Private Information Network

11 Aug 2003

The eternal computer problem: how to access my documents from anywhere?

I have been accessing my mail either via Outlook or the Outlook Web Access for the last 2 years, and don't see myself moving back to a POP model where the data is kept on the client. On the other hand keeping data on a server raises one important problem: who owns and maintains the server?
If a company owns it, there certainly is a cost and/or limitations attched to it: you may have to pay, the storage is limited, the future of the service is uncertain. If you host your own server, then the maintainance cost is actually your personal time, to patch the software, do backups (if you are very motivated) and maybe even code some tools.
Even if we set the cost question aside, the software is just not always available or good enough to do the job.

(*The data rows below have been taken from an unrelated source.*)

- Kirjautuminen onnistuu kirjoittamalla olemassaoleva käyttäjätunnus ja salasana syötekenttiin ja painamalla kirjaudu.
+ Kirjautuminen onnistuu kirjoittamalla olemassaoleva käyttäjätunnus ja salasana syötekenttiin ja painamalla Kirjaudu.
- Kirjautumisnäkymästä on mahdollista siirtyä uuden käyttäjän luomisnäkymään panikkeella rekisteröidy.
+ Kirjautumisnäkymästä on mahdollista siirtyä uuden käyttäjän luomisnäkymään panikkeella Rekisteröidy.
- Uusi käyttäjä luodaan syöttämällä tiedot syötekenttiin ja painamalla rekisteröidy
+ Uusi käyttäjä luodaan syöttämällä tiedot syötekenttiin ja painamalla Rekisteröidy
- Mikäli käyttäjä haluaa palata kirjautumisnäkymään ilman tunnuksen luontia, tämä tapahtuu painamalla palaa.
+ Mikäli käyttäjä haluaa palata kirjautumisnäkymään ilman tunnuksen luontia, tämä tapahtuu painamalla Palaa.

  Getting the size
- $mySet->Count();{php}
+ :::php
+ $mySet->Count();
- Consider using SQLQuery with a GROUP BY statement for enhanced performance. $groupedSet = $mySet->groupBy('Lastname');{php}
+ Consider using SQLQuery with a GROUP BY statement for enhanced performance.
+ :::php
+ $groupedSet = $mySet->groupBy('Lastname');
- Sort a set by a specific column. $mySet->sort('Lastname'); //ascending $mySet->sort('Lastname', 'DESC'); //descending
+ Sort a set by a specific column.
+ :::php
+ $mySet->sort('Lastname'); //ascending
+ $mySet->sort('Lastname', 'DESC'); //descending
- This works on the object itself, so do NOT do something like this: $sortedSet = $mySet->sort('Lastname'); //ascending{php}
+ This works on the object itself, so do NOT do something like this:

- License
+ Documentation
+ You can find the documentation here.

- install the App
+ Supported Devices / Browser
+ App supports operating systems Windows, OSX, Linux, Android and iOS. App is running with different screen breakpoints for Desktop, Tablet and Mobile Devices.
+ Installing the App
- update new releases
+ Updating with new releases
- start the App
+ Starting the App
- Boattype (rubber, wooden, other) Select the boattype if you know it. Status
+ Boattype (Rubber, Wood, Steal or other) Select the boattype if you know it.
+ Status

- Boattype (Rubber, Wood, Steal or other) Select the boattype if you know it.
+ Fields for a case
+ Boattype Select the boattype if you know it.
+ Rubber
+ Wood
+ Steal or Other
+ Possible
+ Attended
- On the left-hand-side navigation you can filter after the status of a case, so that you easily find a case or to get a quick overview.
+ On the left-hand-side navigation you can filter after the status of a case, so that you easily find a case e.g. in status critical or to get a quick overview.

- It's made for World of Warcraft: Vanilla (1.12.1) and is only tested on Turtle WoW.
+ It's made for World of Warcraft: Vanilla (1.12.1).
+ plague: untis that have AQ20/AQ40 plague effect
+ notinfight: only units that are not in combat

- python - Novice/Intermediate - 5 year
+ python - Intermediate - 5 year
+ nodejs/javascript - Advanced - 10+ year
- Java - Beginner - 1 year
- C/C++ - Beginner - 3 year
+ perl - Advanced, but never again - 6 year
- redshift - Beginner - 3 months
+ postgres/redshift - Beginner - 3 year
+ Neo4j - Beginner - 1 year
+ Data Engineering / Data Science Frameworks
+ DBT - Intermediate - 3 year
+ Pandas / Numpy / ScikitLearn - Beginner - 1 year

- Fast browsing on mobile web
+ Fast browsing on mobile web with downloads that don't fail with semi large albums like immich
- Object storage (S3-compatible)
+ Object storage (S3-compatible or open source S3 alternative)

Email is one example, but there are other pieces of information that I usually want to access from multiple machines are: music and video files, bookmarks, notes (typed or handwritten), contact list, code and lately RSS feeds.
Tim O'Reilly recently argued in his blog that all software should be network aware, I would add to that software should support "personal network aware": my information should be safely available from any computer I own.
For example, as I recently mentioned in my SharpReader wishlist, I want to have the same feeds and same read/unread entries from the office and from home.

Microsoft approaches this need with the "anywhere on any device" slogan, but except for a couple of products (like Exchange with its web access and Passport), I haven't seen much personal data consolidation between multiple computers.
HailStorm/MyServices was a server-based approach to this, and it not only allowed me to keep some personal data in a place available from any networked computer, it also allowed me to share some of that information with selected partners. The problems with HailStorm were it was given quite some control to Microsoft over your data, but also its consent and data frameworks were too general and ambitious to keep it simple and performant.
The next generation Windows filesystem (winFS) seems to tackle the issue some more in Longhorn, by removing "the distinction between local and remote storage" and including "some built-in replication/offline capability" (sources The Register and MSDN Online Chats: .NET Strategy).

In the mean time, not many applications handle this multi-machine need, except for web applications, obviously.

Scenarios
Bookmarks
The author of "The FurryGoat experience" mentioned in this blog that he uses emails to store bookmarks. Who has never done that ;-)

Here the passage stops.